Bulk RNA-seq was performed at an average depth of ~131.5 million reads per sample. Transcriptomic deconvolution using the selected best-performing methods consistently identified normal pituitary components in the contaminated samples, in agreement with IHC findings (Figure 3A). A heatmap of cell type–specific marker gene expression further supported these observations. The five contaminated samples clustered separately from the uncontaminated tumors and exhibited higher expression of non-somatotroph pituitary lineage markers (Figure 3B). Notably, sample S6 showed transcriptomic evidence of posterior pituitary contamination not detected by IHC, with marker gene expression confirming its presence. Conversely, sample S9, identified by IHC as containing posterior pituitary fragments, showed no matching transcriptomic signatures, displaying instead a clear marker gene profile.

Figure 3

Figure 3. Bulk RNA-seq deconvolution of 10 GH-PitNETs. (A) Stacked bar plots representing the estimated proportions of pituitary cell types in 10 GH-PitNETs (5 clean and 5 contaminated), obtained using CIBERSORT with the GES_300 signature (left) and CIBERSORTx (right). (B) Heatmap showing Z-score normalized expression of marker genes for each pituitary cell type (as defined in Supplementary Table 1) across the 10 GH-PitNETs. Samples were clustered using non-hierarchical clustering. Samples without normal residual tissue by IHC are highlighted in red; contaminated samples are in blue.

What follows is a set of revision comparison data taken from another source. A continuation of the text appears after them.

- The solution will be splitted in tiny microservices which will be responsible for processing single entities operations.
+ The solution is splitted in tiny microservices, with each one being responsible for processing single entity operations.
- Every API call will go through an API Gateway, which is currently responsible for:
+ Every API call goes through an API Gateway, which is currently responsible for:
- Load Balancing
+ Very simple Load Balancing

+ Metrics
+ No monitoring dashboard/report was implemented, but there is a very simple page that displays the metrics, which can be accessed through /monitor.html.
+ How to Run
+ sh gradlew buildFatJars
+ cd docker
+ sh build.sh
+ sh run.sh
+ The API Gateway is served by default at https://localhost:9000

To further validate the deconvolution methods across other PitNET subtypes, we analyzed two publicly available bulk RNA-seq datasets encompassing various PitNET subtypes (12, 31). Across both datasets, the selected deconvolution approaches consistently demonstrated robust performance in estimating cell-type proportions within hormonally active tumors. However, their accuracy declined substantially when applied to silent or null cell PitNETs, consistent with previously reported limitations (Supplementary Table 1).

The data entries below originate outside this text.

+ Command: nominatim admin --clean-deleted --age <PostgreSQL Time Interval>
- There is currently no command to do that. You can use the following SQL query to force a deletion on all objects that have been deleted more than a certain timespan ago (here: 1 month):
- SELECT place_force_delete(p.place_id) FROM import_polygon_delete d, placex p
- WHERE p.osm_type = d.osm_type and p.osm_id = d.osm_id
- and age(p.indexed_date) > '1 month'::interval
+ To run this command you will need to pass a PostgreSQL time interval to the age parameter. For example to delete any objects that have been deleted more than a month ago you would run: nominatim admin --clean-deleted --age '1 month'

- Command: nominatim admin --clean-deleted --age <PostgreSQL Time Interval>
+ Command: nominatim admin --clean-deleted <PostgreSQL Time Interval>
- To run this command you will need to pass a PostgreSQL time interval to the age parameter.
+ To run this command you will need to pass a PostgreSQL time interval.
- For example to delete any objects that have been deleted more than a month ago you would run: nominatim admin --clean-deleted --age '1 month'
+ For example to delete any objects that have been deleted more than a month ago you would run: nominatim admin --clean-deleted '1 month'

Despite prior microdissection aimed at enriching neoplastic content in both datasets, we identified additional samples with normal tissue contamination. To assess the transcriptomic impact of contamination, we performed hierarchical clustering of secreting tumors (n = 114), integrating our samples with the two external datasets. Seventeen samples, including our five contaminated ones, consistently clustered either in a distinct group or with tumors of a lineage different from their annotated origin (Figure 4). In particular, the residual tissue often belonged to a pituitary lineage distinct from the one indicated by the histotype. According to CIBERSORTx and CIBERSORT, these samples exhibited average contamination levels of 43% ± 19% and 37% ± 22%, respectively.

Figure 4

Figure 4. Hierarchical clustering of 114 secreting PitNETs across three integrated datasets. Clustering was performed on the 500 most variable genes after batch correction (distance: Euclidean; linkage: complete). Annotation bars indicate the histological classification of each tumor and the relative proportion of pituitary cell types inferred by CIBERSORTx deconvolution. Samples enclosed in the orange box or marked with a triangle show transcriptomic profiles that diverge from their histological assignment, reflecting contamination from other pituitary lineages.

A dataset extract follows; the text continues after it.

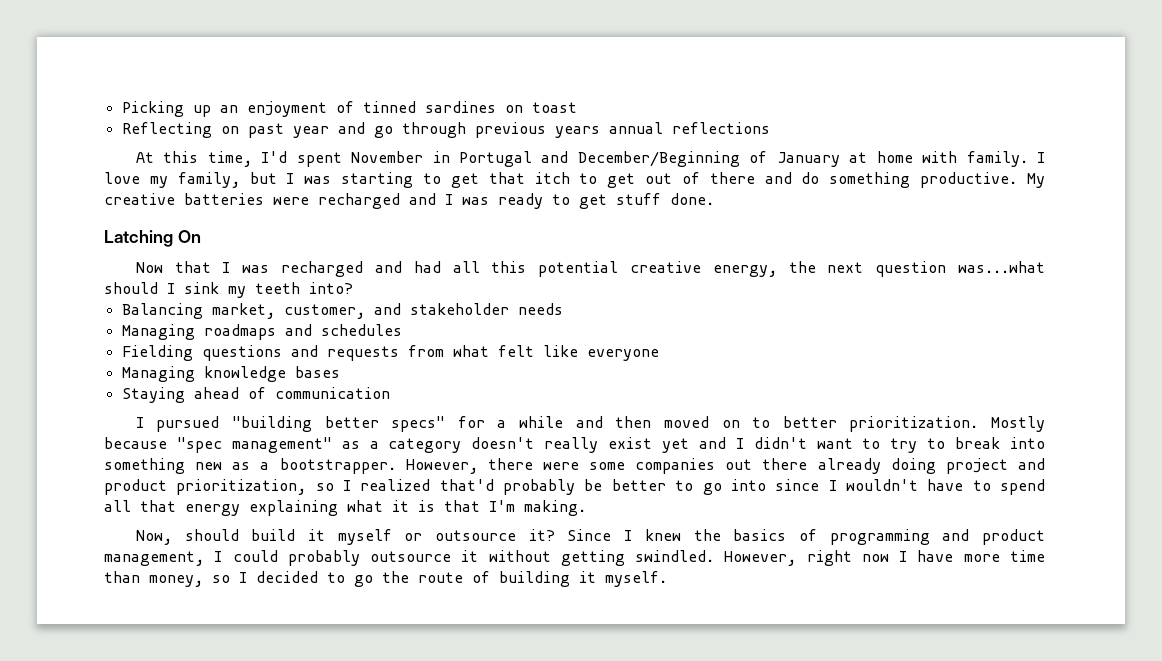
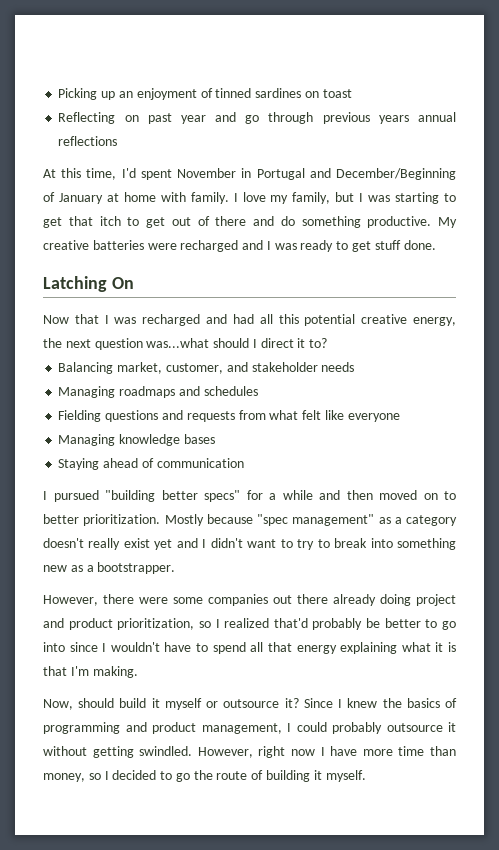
- Now that I was recharged and had all this potential creative energy, the next question was...what should I sink my teeth into?
+ Now that I was recharged and had all this potential creative energy, the next question was...what should I direct it to?
- Mostly because "spec management" as a category doesn't really exist yet and I didn't want to try to break into something new as a bootstrapper. However, there were some companies out there already doing project and product prioritization, so I realized that'd probably be better to go into since I wouldn't have to spend all that energy explaining what it is that I'm making.
+ Mostly because "spec management" as a category doesn't really exist yet and I didn't want to try to break into something new as a bootstrapper.
+ However, there were some companies out there already doing project and product prioritization, so I realized that'd probably be better to go into since I wouldn't have to spend all that energy explaining what it is that I'm making.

Eight samples (P002, P003, P0016; P054, P061; P063; P071; P120) had already been annotated as displaying a mixed cellular composition in Supplementary Table 1 of reference (12), further supporting the presence of mixed histological architecture in these tumors. The remaining samples showed lower average contamination levels – 7% ± 10% with CIBERSORTx and 10% ± 14% with CIBERSORT – mainly due to infiltration by subgroups within the same pituitary lineage. This type of contamination is likely to have a more limited effect on the overall tumor transcriptome.

4 Discussion

Bulk RNA-seq has provided valuable insights into the molecular mechanisms and heterogeneity of PitNETs (12–17). However, a major limitation of this approach is its inability to resolve the distinct cellular components within tumor specimens, which frequently include entrapped non-neoplastic pituitary cells (18, 39). Such cellular heterogeneity, if not adequately removed during tissue processing, can distort gene expression profiles and confound the interpretation of tumor-intrinsic transcriptional programs (19).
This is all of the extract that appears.